I think one is called Scotia?


----------



## gurj001 (Apr 15, 2011)

Found the website scotiavehicleinspection.com . The service does not appear to be detailed enough in checking the paint for my needs but a useful service for full vehicle inspection

keep the suggestions coming :thumb:


----------



## mr paint (Jul 11, 2009)

Is this an insurance repair ?


----------



## gurj001 (Apr 15, 2011)

mr paint said:


> Is this an insurance repair ?


No not an insurance job. Paid a bodyshop to repair the rear quarter after a reversing incident.

The panel work ain't too bad but not perfect.

Its the paint, visable masking lines, flaking clear coat, over spray on seals, damaged door seal where theyve scraped paint off that are bugging me.
This is after there 3rd attempt in 18 months. Last 2 attempts the body filler cracked / formed uneven surface under the paint.


----------



## mr paint (Jul 11, 2009)

I would not be asking for an independent report unless you are going to make it a court matter tbh ...

I would advise you of maybe speaking to them and say that your still not happy and are looking into possibly taking legal actions to recover the costs of the repair ...there word will probly be we will sort it for you ... tell them that they can sort it by avoiding any legal action and paying the bill for a reputable body shop to undertake the repairs required ...see what they say?


----------



## gurj001 (Apr 15, 2011)

The cars value is around £2000 now and the work required is £200 - £500 at a guess.
Its part of a limited edition run before they stopped production of this model. In another words my heart overruled my head and got it repaired after my "reversing incident" 

I’ve lost confidence in them to carry out a satisfactory repair after they've made so many small mistakes at each attempt. Looks like they rushed the work each time.
I suggested they arrange the repairs with another Bodyshop but they weren't up for that and rather go to court.
I need somebody to look at the work and assess if the Bodyshop could easily dodge the blame for any of the issues and then weigh up if it is worth the hassle


----------



## mr paint (Jul 11, 2009)

fire sum pics up please of repair area and defects if possible


----------



## gurj001 (Apr 15, 2011)

Here are 2 pictures from by phone camera
Ill take some proper pictures of all the issues on Sunday

https://drive.google.com/file/d/0Bzapv00CVZ-nTHdRLTNDSjVHaGs/edit?usp=sharing

See vertical shut line above the rear light. Masked up on visible part of the shut-line so its seen with the boot closed. Keyed up the whole of the boot shut area and not polished out after.
Left a visible matt shut line seen when the boot is closed.

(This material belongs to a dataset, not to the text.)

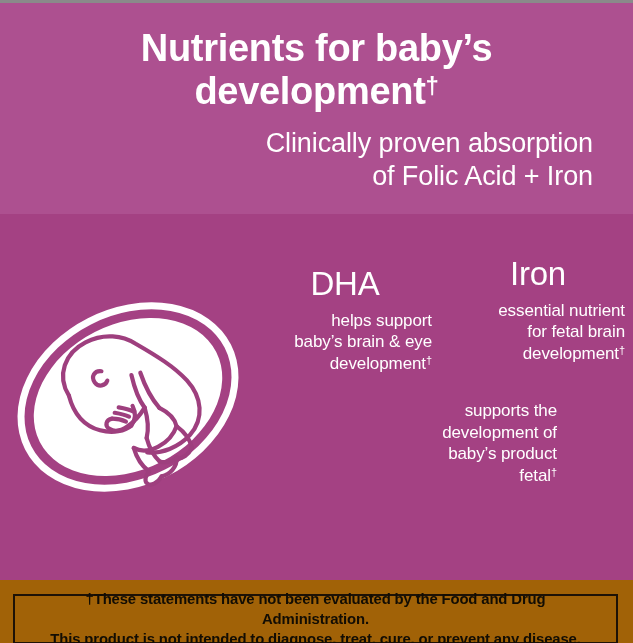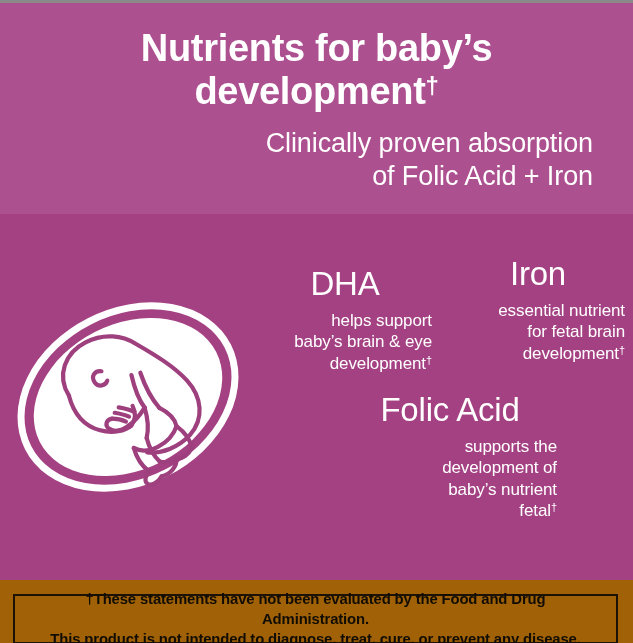"Folic Acid" p.n-title { html: <p>Folic Acid</p> -> none }
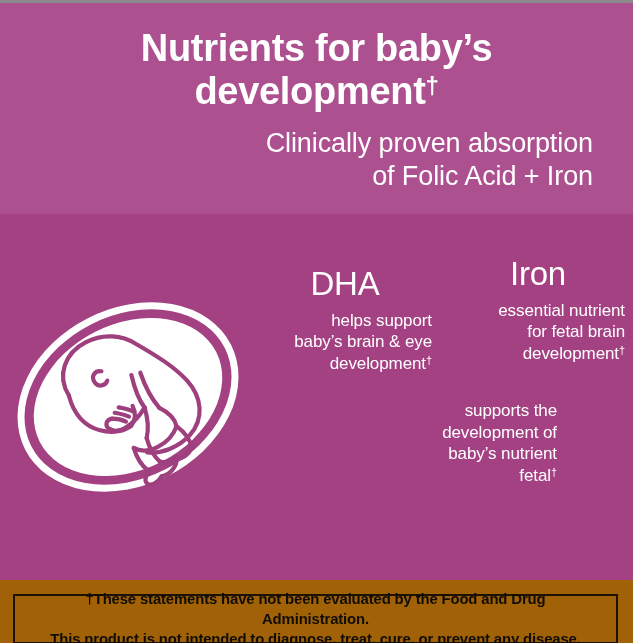"baby’s nutrient" span { text: nutrient -> product }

https://drive.google.com/file/d/0Bzapv00CVZ-nUXRzQ3M5Ujd0N1k/edit?usp=sharing

I removed the side skirt before it went in for the 3rd attempt. Can see flaking clear coat with shiny un-keyed clear coat under it. Clear coated over dirt.

The paint is pretty soft so must be a new defect, cant say i spotted it before.
They saying the paint was already flaking before they did the 3rd attempt...they already painted this panel twice already so they must have painted this area on this attempt or one of their previous goes.
I cant see where they have faded out the clear coat, im sure they painted right down to the masking line below the dirt this time round.


----------



## Caped Crusader (Sep 27, 2009)

I have had similar issue in the past with a bodyshop. Here's what I did:

I got my car independently inspected by an inspection company - This was about £150. I then sent the garage the inspection report and wrote them a covering letter (all sent special delivery so they couldn't deny receiving it) asking them to consider the report and its findings.

I made it plain to them that I had lost all faith in them to repair the car to a satisfactory standard and that I wished the car to be repaired by another garage. I also enclosed two quotes for the repair for them. Make sure the quotes cover ALL the remedial work that they've made a mess of and the original work. This should include the extra time required to remove the layers of paint they've put on to prepare the area for painting again.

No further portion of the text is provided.